Correspondent: What’s interesting though is that it is money that has Gina and Conor marrying. Which I found to be an interesting choice. Gina’s view in terms of her relationships — whether it is Conor or Sean — is very much predicated upon, well, it happens to be there. And so this leads me to ask if this kind of moral concern predated the alignment with the Celtic Tiger and the like.

Enright: Money is both important and interesting. It’s also quite highly taboo. People don’t talk about their money. They think about money all the time. And they never or rarely articulate their relationship with money. Yeah. Gina and Conor get a mortgage almost before they get the wedding reception. But that was the reality. That is the reality in Ireland as it was. And I think in many places in the Western world, it was hard to find a place. And it was better to find a place if you were with somebody else. And I think marriage is also a financial relationship.

Correspondent: Yes.

Enright: Whether it’s primarily a financial relationship is — well, that varies from couple to couple. But I don’t think it was primarily here. I mean, Gina, she’s quite materialistic. But she’s not a greedy girl. I mean, she does think about money. But she’s not relentlessly acquisitive. It’s just that wanting is problematic when money is involved.

Correspondent: I also wanted to ask about the use of commas and dashes throughout the prose.

Enright: Oh! Nightmare!

Correspondent: A nightmare?

Enright: My nightmare! (laughs)

Correspondent: Well, it’s interesting because it does lend itself to a very conversational voice. But on the other hand, thinking of like The New York Times Book Review where you can always spot where they’ve edited it, where they have the dash and some sort of subordinate clause and then the dash, I’m curious as to how this worked for you. Whether some of these dashes and commas and various thoughts entered into the editing or were they there from the get go?

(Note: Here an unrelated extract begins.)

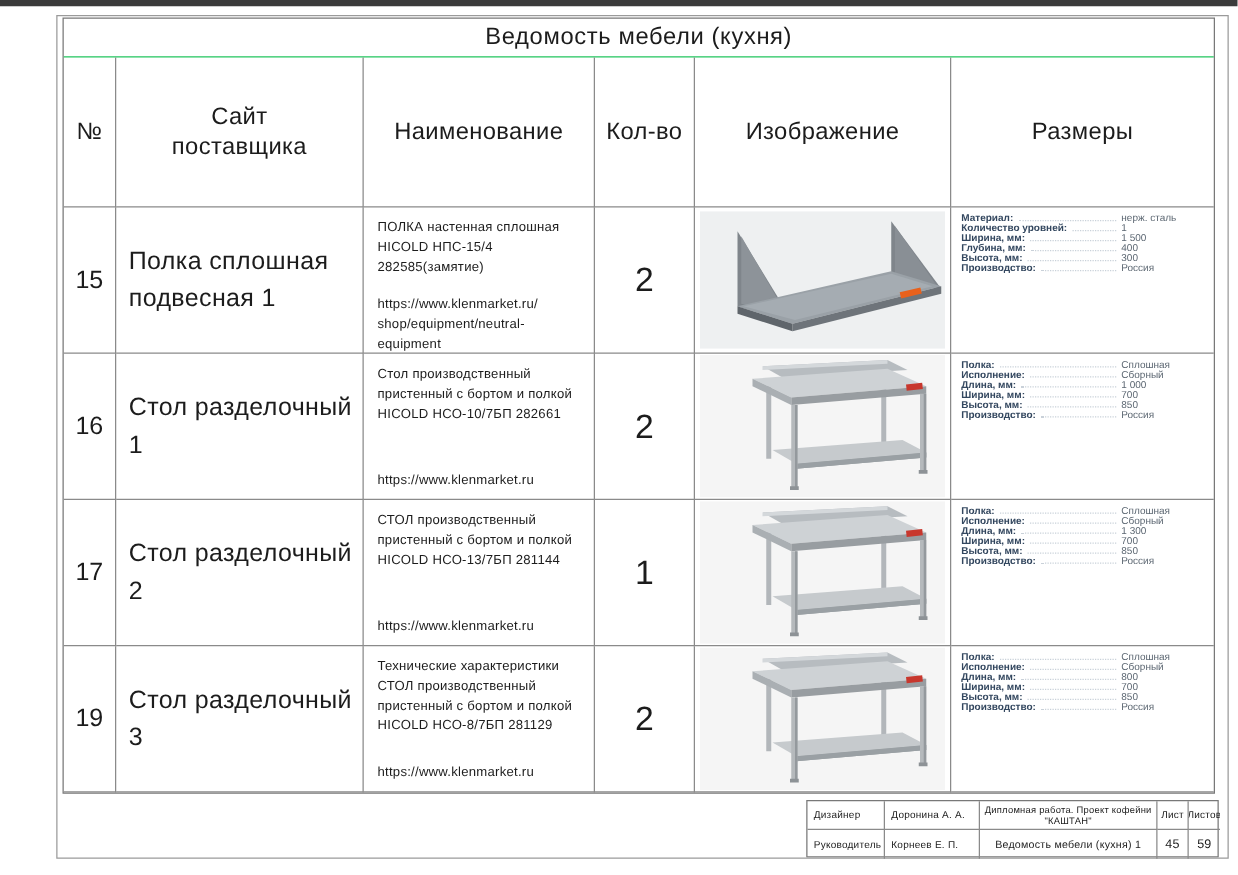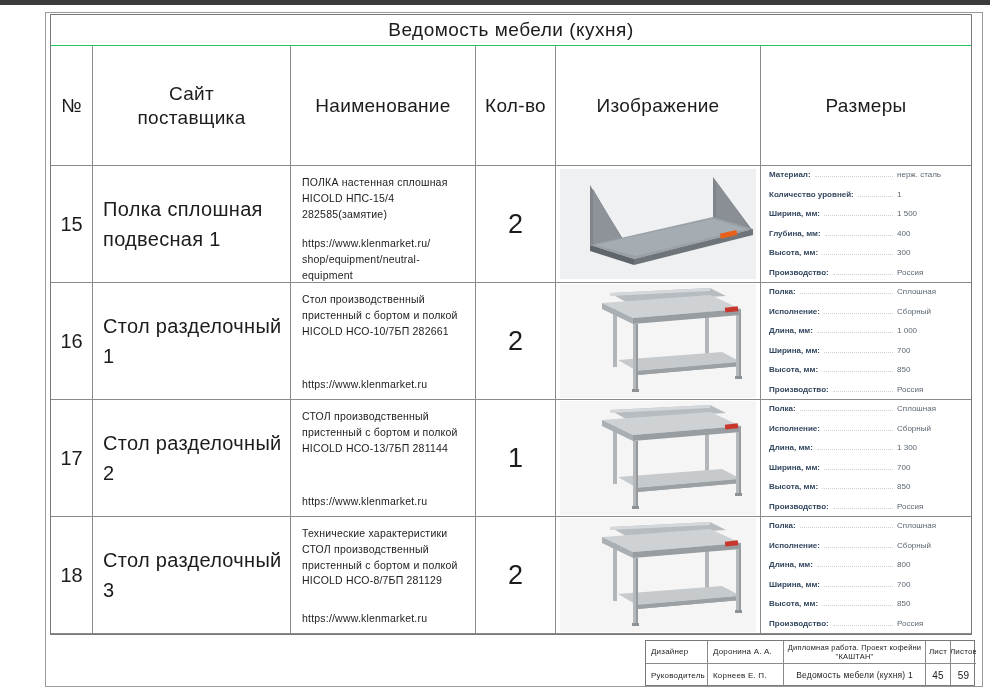"Материал:" .specbox { justify-content: space-between -> none }
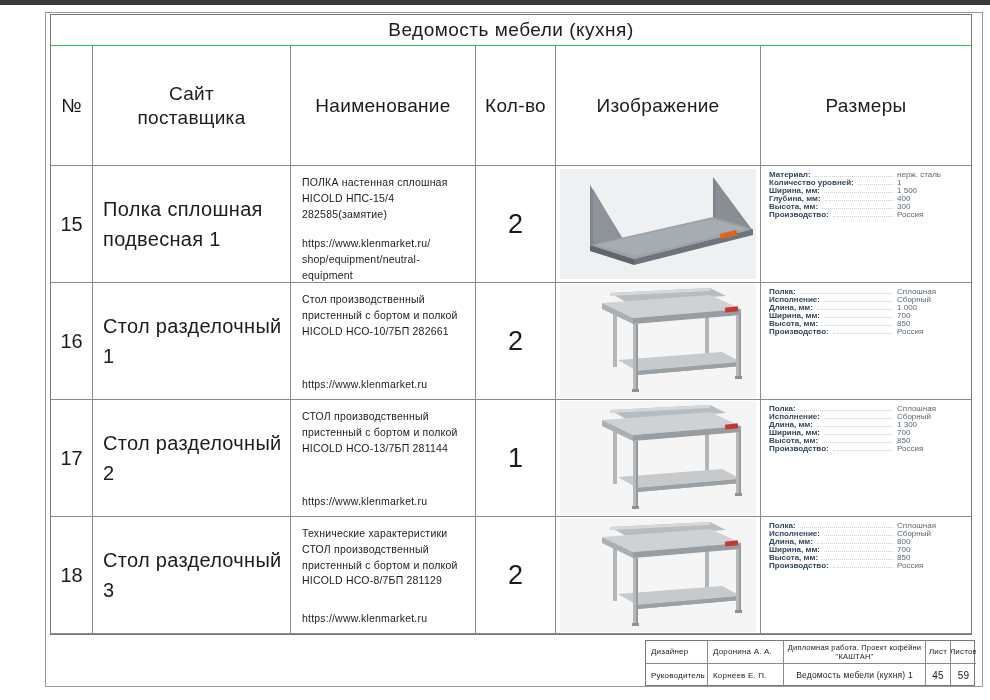"18" span { text: 18 -> 19 }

Enright: It was always a painful decision about punctuation. Gina is addicted to qualifications, subordinate clauses. A little bit more, a little on the side. The sentences don’t run really simply. It mirrors the way people think. I have a real problem, and I’m going to confess it to you now, with the run-on sentence and the semicolon. But I do like putting a clause in the middle of a sentence to disturb it a little.

Correspondent: The dashes, I suppose, are a more pure unit than say the colon.

Enright: Yes, they are. And they give a bit of space on the page. I like typing. Because I like the rhythm of typing. To me, it’s like dancing on a sprung floor. I like a bit of trip and a bit of rhythm in the prose. Because my narrators are often not omniscient. They don’t know exactly what the end of the sentence is. I like to surprise. I like to see their surprise as their thoughts leap along.

Correspondent: It would seem to me that this more free-form approach to prose will probably lend you to discover more about the characters.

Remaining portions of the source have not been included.